L’Authority dei Trasporti chiamata in causa nella nuova puntata nella guerra tra i tassisti e Uber, la startup nata a San Francisco e diventata in pochi anni una multinazionale che propone in tutto il mondo la sua app per noleggio conducente da smartphone.
Questa mattina centinaia di tassisti provenienti da tutta Italia in rappresentanza di circa venti associazioni di categoria hanno sfilato in corteo a Torino, città dove ha sede l’Authority di regolazione dei Trasporti. Dopo un’ora di incontro in prefettura, nel pomeriggio è prevista la convocazione da parte del presidente dell’Authority Andrea Camanzi. Il 19 febbraio, invece, l’Authority dovrebbe vedere i rappresentanti dei Comuni e delle Regioni, poi quelli della società Uber (ma non i driver di UberPop, applicazione di Uber) e del servizio noleggio con conducente. Intanto, per tutta risposta, la società californiana ha deciso di tagliare le tariffe del 20 per cento. Nei messaggi promozionali ai suoi utenti Uber ha fatto sapere che, a causa dello sciopero dei tassisti, non è in grado di far fronte a tutte le richieste, ma ha deciso di applicare lo sconto del 20 per cento e ha aggiunto che sarà valido per i prossimi giorni.

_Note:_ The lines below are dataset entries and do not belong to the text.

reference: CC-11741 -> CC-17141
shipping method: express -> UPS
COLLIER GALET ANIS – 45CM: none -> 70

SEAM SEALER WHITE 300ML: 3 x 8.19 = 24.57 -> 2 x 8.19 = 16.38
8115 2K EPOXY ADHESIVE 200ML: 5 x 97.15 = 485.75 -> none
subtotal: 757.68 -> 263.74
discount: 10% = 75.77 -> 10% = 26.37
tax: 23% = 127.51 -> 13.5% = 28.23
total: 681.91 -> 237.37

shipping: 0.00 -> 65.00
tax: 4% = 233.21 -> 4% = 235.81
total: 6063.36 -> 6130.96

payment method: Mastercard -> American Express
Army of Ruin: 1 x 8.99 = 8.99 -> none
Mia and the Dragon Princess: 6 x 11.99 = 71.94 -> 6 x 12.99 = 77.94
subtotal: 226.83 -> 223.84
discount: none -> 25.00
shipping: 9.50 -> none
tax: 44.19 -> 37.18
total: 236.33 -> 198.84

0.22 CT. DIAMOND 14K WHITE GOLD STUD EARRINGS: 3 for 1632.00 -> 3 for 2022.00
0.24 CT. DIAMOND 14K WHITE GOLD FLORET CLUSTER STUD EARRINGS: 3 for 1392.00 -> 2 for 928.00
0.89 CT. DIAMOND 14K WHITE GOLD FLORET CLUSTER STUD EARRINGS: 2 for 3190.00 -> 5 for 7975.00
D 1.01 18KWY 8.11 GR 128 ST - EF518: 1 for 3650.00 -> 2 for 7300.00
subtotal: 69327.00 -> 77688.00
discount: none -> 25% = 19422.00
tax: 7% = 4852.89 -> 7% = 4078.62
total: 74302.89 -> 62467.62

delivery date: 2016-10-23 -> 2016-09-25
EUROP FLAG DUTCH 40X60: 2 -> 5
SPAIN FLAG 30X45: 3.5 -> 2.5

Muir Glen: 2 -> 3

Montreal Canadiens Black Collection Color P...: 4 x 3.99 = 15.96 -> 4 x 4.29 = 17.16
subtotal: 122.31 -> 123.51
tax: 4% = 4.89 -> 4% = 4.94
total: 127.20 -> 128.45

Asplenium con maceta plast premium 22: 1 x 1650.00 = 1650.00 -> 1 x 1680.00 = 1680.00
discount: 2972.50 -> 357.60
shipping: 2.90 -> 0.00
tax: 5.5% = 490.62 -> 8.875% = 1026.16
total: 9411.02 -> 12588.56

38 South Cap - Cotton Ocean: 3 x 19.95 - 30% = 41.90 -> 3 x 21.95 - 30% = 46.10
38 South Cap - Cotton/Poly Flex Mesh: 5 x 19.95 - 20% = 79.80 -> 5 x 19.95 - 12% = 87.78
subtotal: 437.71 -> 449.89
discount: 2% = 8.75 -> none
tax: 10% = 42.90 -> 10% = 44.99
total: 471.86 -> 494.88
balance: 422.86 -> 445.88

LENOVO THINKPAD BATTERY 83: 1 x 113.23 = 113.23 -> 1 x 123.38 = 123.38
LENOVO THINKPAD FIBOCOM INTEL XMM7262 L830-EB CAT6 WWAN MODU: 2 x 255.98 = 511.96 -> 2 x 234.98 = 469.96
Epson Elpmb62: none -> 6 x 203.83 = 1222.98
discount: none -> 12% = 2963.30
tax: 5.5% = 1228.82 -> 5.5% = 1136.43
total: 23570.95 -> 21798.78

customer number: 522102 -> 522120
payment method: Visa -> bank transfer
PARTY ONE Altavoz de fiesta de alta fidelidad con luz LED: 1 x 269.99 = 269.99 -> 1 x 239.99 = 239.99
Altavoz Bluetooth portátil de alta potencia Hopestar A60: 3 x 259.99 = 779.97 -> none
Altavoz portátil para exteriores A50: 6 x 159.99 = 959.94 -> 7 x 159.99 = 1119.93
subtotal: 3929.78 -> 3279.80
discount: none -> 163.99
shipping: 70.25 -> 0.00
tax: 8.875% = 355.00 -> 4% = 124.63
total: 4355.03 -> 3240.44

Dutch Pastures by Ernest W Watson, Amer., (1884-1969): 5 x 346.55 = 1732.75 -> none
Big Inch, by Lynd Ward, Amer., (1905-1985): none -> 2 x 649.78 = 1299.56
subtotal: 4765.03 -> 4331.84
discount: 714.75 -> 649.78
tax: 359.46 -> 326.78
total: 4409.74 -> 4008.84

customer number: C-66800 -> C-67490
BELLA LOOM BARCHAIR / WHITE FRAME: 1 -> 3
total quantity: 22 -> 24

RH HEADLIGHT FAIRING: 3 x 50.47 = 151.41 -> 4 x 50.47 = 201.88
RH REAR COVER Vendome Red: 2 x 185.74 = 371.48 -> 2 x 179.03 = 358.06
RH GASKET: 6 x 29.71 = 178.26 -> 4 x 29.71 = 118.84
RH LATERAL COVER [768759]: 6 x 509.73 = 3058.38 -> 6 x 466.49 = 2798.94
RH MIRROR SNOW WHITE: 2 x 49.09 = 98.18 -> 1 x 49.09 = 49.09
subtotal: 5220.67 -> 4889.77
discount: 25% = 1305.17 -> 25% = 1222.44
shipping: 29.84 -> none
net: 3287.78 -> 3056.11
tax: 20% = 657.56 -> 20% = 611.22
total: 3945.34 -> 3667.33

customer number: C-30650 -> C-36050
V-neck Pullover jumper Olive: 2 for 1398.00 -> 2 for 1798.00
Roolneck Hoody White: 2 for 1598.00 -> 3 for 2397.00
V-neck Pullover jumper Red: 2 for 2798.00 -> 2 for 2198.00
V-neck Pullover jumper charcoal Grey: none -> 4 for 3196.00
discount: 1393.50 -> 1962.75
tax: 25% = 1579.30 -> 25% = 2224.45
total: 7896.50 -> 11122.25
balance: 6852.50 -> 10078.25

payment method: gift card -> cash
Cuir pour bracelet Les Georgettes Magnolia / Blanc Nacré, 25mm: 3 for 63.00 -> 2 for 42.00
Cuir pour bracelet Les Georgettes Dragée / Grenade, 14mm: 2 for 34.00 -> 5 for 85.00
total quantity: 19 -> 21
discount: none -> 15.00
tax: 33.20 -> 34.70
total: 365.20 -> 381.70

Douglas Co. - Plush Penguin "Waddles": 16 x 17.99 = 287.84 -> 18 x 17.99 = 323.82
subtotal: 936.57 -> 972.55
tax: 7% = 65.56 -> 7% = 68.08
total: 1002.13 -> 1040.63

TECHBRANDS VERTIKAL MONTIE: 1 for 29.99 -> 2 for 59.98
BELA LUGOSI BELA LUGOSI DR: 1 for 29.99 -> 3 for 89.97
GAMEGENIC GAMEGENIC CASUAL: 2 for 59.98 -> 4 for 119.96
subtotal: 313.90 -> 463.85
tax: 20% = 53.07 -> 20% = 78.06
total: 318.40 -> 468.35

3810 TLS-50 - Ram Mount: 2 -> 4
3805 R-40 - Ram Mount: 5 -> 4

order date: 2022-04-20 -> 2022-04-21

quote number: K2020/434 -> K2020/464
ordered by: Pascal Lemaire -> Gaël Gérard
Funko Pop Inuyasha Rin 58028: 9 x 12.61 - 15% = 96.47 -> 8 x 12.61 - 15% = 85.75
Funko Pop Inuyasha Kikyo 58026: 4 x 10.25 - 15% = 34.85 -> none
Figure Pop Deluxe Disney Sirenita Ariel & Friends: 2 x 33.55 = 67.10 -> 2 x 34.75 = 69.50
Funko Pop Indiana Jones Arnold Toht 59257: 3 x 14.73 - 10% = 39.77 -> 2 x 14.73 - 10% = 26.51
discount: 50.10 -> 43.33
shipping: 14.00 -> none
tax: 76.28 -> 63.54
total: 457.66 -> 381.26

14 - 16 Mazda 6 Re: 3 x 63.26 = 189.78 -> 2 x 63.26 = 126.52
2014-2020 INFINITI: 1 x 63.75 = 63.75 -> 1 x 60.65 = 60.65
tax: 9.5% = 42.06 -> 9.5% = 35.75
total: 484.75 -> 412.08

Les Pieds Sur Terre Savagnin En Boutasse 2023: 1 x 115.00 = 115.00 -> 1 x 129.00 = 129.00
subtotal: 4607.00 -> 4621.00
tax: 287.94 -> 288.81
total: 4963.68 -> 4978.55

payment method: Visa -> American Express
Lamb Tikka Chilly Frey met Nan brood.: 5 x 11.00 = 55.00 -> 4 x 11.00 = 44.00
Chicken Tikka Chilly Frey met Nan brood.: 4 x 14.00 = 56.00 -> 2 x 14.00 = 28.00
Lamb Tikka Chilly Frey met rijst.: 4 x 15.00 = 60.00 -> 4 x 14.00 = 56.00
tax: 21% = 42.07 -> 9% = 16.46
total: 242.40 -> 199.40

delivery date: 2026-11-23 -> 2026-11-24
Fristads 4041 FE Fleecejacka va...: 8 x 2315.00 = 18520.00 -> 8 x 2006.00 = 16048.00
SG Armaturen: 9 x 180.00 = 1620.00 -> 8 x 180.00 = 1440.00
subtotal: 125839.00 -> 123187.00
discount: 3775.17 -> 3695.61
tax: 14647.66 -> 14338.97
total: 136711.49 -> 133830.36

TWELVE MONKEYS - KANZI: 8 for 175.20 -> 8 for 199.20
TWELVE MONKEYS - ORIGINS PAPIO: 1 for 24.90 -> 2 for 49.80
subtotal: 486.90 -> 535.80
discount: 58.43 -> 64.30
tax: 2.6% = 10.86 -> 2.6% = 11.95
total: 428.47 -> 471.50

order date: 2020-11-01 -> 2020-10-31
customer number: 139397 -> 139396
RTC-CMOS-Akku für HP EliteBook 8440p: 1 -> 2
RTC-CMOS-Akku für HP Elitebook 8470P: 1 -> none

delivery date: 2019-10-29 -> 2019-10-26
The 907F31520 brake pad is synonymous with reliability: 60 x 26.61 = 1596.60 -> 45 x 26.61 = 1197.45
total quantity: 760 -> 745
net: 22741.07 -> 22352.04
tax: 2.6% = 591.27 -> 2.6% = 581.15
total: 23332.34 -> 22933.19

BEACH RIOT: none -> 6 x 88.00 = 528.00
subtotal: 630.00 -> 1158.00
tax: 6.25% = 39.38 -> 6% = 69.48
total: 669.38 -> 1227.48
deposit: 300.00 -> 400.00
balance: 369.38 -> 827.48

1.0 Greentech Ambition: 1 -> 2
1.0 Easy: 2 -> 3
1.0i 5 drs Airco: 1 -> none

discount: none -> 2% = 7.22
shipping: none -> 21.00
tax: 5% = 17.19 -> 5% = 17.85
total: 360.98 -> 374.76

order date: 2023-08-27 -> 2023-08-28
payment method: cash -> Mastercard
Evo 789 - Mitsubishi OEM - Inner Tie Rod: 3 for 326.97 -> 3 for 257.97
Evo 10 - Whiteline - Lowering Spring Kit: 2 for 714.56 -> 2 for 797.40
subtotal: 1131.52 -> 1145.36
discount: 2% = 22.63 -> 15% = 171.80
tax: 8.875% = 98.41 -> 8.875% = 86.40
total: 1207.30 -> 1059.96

“Chiediamo legalità e rispetto delle regole – ha detto Valter Drovetto, vice segretario nazionale Ugl Taxi – chi costa meno è perché non paga le tasse e fa tariffe a discrezione, rispetto a noi che abbiamo il tassametro piombato. Uber – continua Drovetto – effettua un servizio senza rispettare tutte quelle garanzie che da sempre ci vengono richieste. In questo modo si danneggiano 100mila tra tassisti e autonoleggiatori. Uber deve fermarsi”.
Andrea Camanzi si era pronunciato sulla questione a gennaio, intervenendo a una trasmissione radiofonica di Radio Rai 1. “Il tema della legittimità della piattaforma Uber – aveva dichiarato Camanzi – dipende da come questa soluzione tecnologica viene utilizzata. Se, infatti, essa viene adoperata come piattaforma di prenotazione, allora il problema attiene ai profili della liberalizzazione nel settore dei “servizi di autotrasporto pubblico non di linea” e, quindi, di un’armonizzazione della legislazione vigente con l’avvento di queste nuove tecnologie”.
“Diverso è il caso – aveva aggiunto il Presidente dell’Autorità dei trasporti – di servizi, come quelli denominati “Uber-Pop”, in cui si offrono servizi di trasporto di cortesia per finalità semi-commerciali. In questa circostanza è evidente che si pone un problema di sicurezza che dev’essere garantita al cittadino e su cui va fatto un serio approfondimento”.
La questione si è “surriscaldata” dopo che, pochi giorni fa, il giudice di pace di Genova, Giovanni Gualandi, ha accolto il ricorso presentato da un driver Uber che era stato sanzionato come tassista abusivo. Secondo il giudice Uber è “condivisione volontaria della propria auto per esigenze di mobilità privata all’interno di un social network”.
“La sentenza – ha commentato la general manager per l’Italia di Uber Benedetta Arese Lucini – conferma che il servizio offerto non è in alcuna maniera relativo a un servizio taxi abusivo”, perché “se il servizio di taxi è un trasporto pubblico e come tale obbligatorio, caratterizzato da tassametro, partenza da piazzole riservate e utenza indifferenziata, Uber è cosa del tutto diversa”.